** Dataset content follows **

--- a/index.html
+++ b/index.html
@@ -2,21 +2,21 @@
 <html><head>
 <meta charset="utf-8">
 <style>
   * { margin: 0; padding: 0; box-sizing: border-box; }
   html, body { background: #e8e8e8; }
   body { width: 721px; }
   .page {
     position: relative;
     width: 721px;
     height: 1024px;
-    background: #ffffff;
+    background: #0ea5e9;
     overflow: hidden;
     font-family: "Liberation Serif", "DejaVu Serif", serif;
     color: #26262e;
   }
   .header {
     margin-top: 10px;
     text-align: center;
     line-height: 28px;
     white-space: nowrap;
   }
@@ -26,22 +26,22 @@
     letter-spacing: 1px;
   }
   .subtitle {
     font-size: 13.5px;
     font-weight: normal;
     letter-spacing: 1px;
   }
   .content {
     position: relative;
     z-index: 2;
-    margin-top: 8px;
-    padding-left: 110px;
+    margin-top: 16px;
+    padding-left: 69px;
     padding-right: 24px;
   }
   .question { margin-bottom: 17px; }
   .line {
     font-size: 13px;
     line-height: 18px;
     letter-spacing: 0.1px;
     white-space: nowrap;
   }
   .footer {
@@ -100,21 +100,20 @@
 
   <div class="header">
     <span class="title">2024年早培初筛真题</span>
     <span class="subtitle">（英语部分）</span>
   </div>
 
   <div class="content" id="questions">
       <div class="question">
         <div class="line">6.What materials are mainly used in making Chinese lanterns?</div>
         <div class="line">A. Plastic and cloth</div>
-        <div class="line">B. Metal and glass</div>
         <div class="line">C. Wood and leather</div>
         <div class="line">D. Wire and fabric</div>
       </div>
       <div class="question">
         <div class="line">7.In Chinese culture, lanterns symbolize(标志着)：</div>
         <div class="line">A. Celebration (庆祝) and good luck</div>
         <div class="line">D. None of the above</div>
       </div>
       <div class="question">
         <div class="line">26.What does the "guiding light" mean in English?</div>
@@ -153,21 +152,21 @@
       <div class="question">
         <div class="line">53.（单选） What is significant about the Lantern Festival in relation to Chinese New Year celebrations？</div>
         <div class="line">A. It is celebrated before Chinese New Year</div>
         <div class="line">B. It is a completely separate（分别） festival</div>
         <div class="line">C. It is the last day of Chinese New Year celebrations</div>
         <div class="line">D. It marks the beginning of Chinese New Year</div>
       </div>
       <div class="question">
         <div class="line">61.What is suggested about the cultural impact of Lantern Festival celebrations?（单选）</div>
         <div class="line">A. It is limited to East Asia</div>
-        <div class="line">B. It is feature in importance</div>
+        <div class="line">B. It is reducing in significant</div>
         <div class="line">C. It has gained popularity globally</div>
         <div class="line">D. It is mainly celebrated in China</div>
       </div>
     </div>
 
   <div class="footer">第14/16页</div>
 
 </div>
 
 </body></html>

** End of Dataset content **
** Dataset content follows **

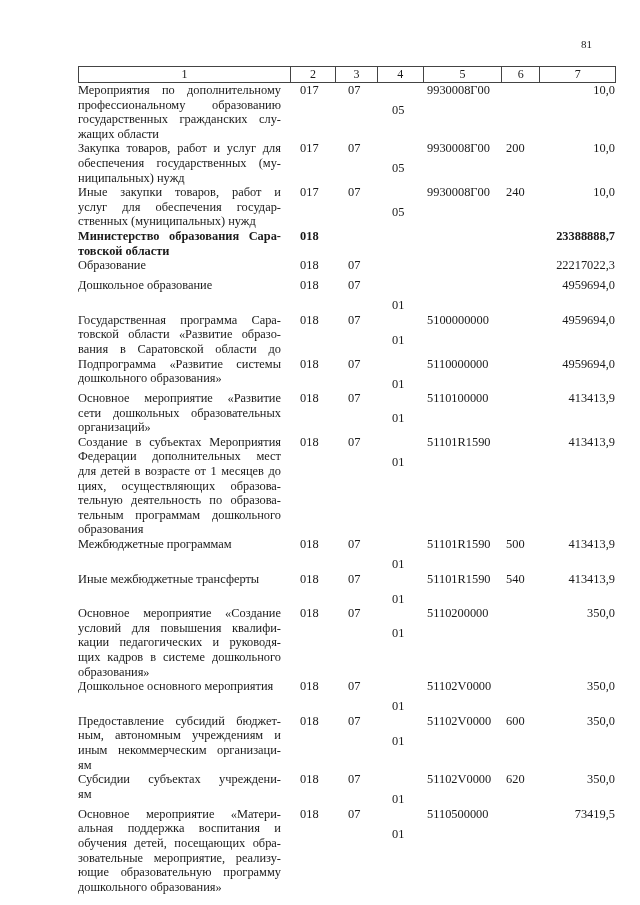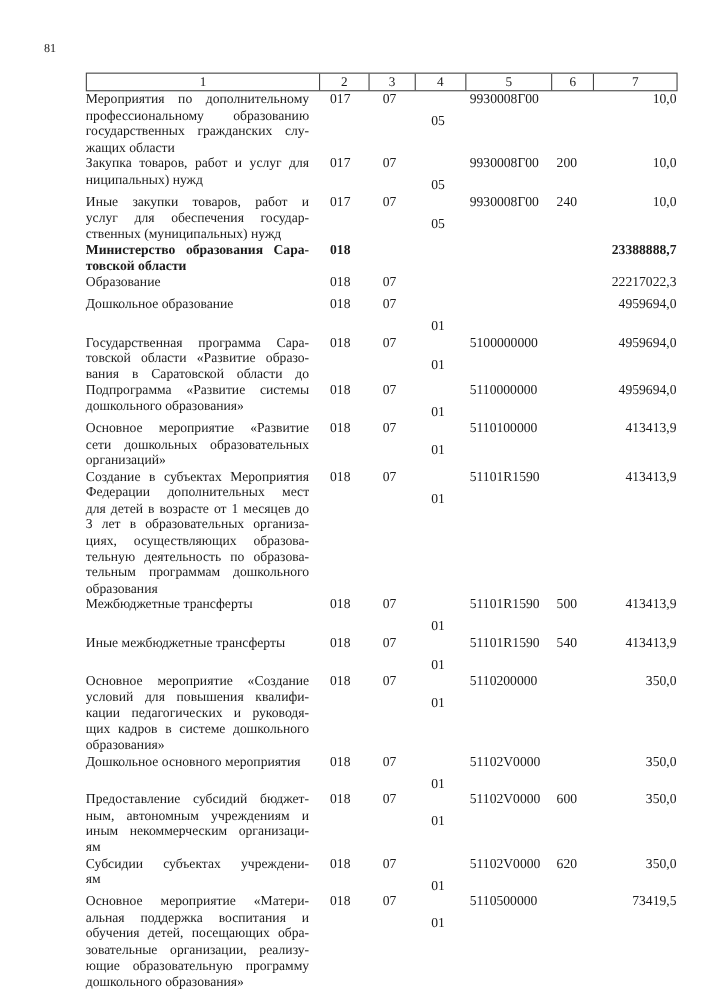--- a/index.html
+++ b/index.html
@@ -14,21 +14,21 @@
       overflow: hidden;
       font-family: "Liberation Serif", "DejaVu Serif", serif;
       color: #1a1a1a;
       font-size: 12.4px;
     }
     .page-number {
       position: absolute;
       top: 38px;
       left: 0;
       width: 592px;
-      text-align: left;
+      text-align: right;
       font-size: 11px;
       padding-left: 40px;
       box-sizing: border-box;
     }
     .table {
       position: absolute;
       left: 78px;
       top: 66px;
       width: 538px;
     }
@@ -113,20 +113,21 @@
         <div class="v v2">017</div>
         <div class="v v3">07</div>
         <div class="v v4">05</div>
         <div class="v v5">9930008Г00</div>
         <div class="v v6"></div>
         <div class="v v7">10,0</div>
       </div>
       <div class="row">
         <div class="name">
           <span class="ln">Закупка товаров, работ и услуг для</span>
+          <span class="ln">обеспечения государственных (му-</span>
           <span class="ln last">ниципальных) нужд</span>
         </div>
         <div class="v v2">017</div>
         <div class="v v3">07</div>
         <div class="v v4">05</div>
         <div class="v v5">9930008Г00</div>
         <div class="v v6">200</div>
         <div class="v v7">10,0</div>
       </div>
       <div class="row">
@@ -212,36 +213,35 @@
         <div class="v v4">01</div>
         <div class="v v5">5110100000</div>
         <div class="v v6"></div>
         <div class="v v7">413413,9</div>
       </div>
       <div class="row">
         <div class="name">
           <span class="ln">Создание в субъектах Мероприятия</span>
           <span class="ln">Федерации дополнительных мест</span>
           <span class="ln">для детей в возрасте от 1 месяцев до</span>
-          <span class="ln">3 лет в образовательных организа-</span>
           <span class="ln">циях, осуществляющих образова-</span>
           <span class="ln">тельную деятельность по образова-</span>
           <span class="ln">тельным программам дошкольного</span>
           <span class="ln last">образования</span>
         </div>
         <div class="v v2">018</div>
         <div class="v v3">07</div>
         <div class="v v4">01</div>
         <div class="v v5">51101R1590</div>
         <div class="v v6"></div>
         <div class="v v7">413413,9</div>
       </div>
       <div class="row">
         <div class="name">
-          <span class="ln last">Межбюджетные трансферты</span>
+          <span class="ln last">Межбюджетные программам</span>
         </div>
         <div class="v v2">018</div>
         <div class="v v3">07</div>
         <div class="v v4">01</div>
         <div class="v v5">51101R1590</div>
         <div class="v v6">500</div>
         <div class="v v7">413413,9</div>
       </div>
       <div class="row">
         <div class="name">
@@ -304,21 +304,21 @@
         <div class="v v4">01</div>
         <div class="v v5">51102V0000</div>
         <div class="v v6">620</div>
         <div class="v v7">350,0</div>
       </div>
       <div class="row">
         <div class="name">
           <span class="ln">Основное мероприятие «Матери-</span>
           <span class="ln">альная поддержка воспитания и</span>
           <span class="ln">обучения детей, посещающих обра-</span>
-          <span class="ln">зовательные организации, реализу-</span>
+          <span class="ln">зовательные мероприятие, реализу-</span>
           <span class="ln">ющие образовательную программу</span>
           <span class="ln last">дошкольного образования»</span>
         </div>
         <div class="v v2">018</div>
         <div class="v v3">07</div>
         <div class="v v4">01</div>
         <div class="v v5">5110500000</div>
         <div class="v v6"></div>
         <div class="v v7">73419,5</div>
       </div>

** End of Dataset content **

* [To do]
Please show every line above that includes the word "mainly".

* [Reply to the task]
         <div class="line">6.What materials are mainly used in making Chinese lanterns?</div>
         <div class="line">D. It is mainly celebrated in China</div>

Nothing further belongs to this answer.